Monday, Dec. 04, 1944
Finesse
On the eve of the C.I.O. convention (see above), the War Labor Board confessed that the cost of living had risen 29-30%. This was quite an admission, since the Little Steel formula assumes that the cost of living has gone up only 15%.
Then, after the C.I.O. had started home after its week of oratory, WLB formally rejected a C.I.O. Steelworkers' eleven-months' attempt to abandon the Little Steel formula.
As usual, WLB seasoned its decision with concessions to the workers. Among them: better vacation schedules, more pay for night-shift workers (WLB raised their pay an average of 5-c- an hour). Once again WLB used a convenient loophole in the formula which allows it to correct "inequities." But it turned down demands for a guaranteed annual wage and a 17-c--an-hour raise over the Little Steel formula. WLBoss William H. Davis proudly announced that the decision neither broke nor bent the Administration's prize line-holding device.

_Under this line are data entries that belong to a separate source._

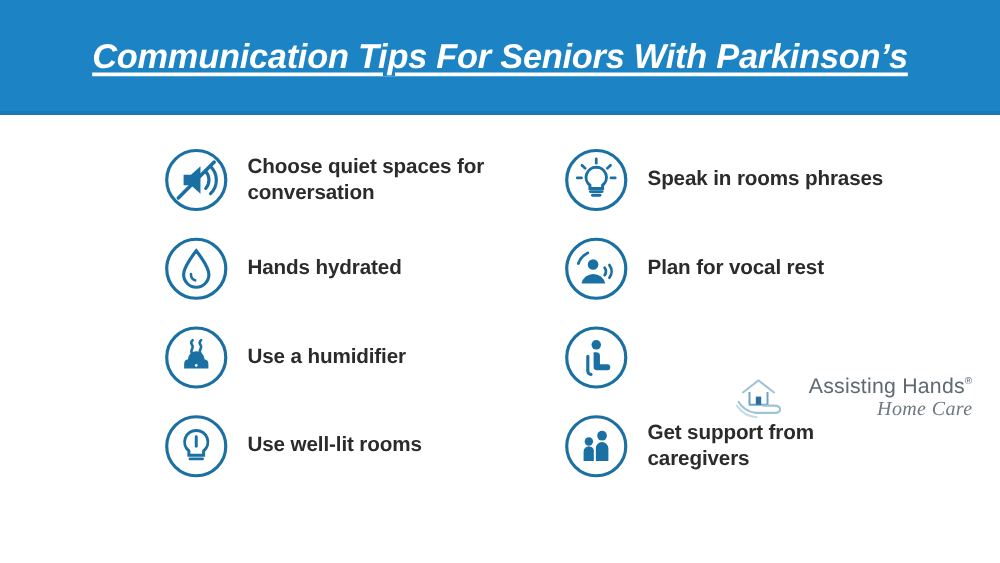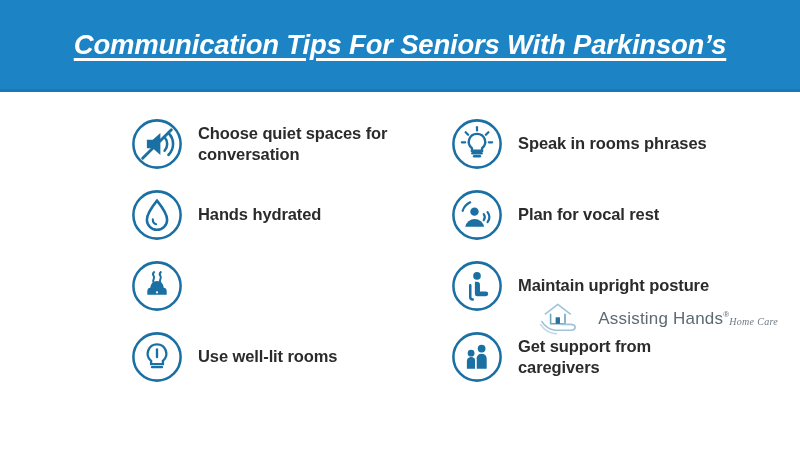"Use a humidifier" div.tip-label { html: none -> <div>Use a humidifier</div> }
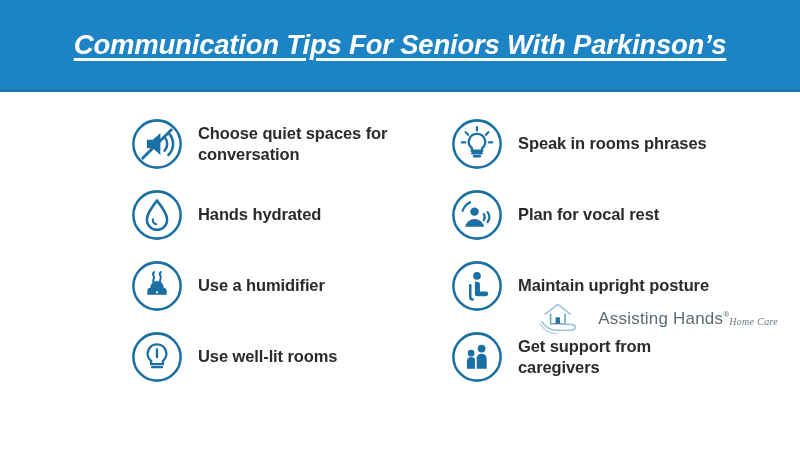"Maintain upright posture" div.tip-label { html: <div>Maintain upright posture</div> -> none }
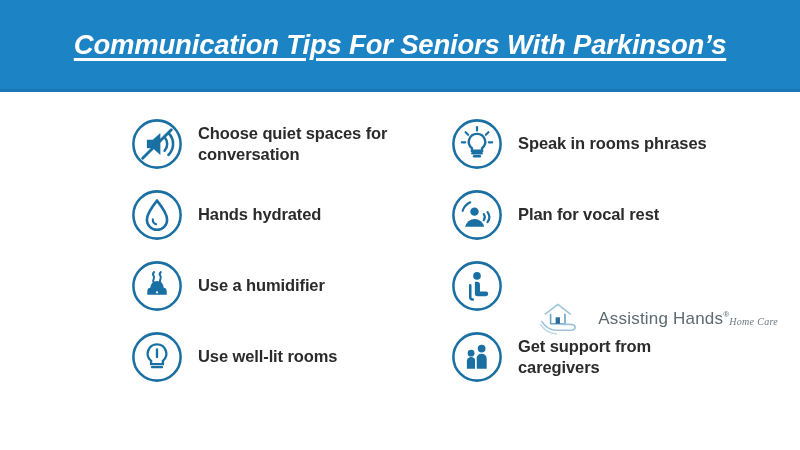"Assisting Hands®" .logo-text { flex-direction: row -> column }
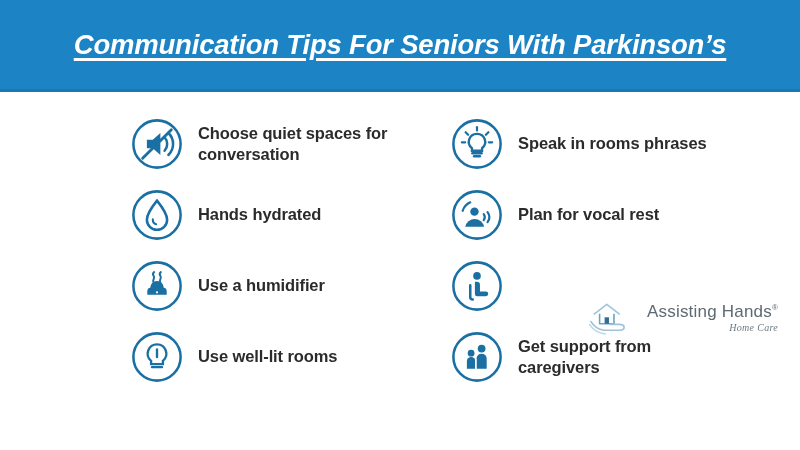"Home Care" .logo-tag { font-size: 10px -> 16px }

Six weeks ago, WLB had said that it would not recommend a change in the Little Steel formula. In the end, only Franklin Roosevelt can change it, since the formula is part of a presidential directive. But union labor, having helped re-elect Franklin Roosevelt just three weeks ago, is as yet unwilling to train its oratorical guns on him. At the C.I.O. convention, Phil Murray concentrated on lesser fry, primarily WLBster George Taylor, who devised Little Steel. Said Murray: "We have been aware of your machinations." Mend your ways or "resign your job."
The only criticism of Franklin Roosevelt came from a unioneer not directly involved: the United Auto Workers' R. J. Thomas. Said he: "We cannot go out to the workers much longer and sell them on the idea that the President is the greatest man in the world unless the President moves [to satisfy labor's demands]."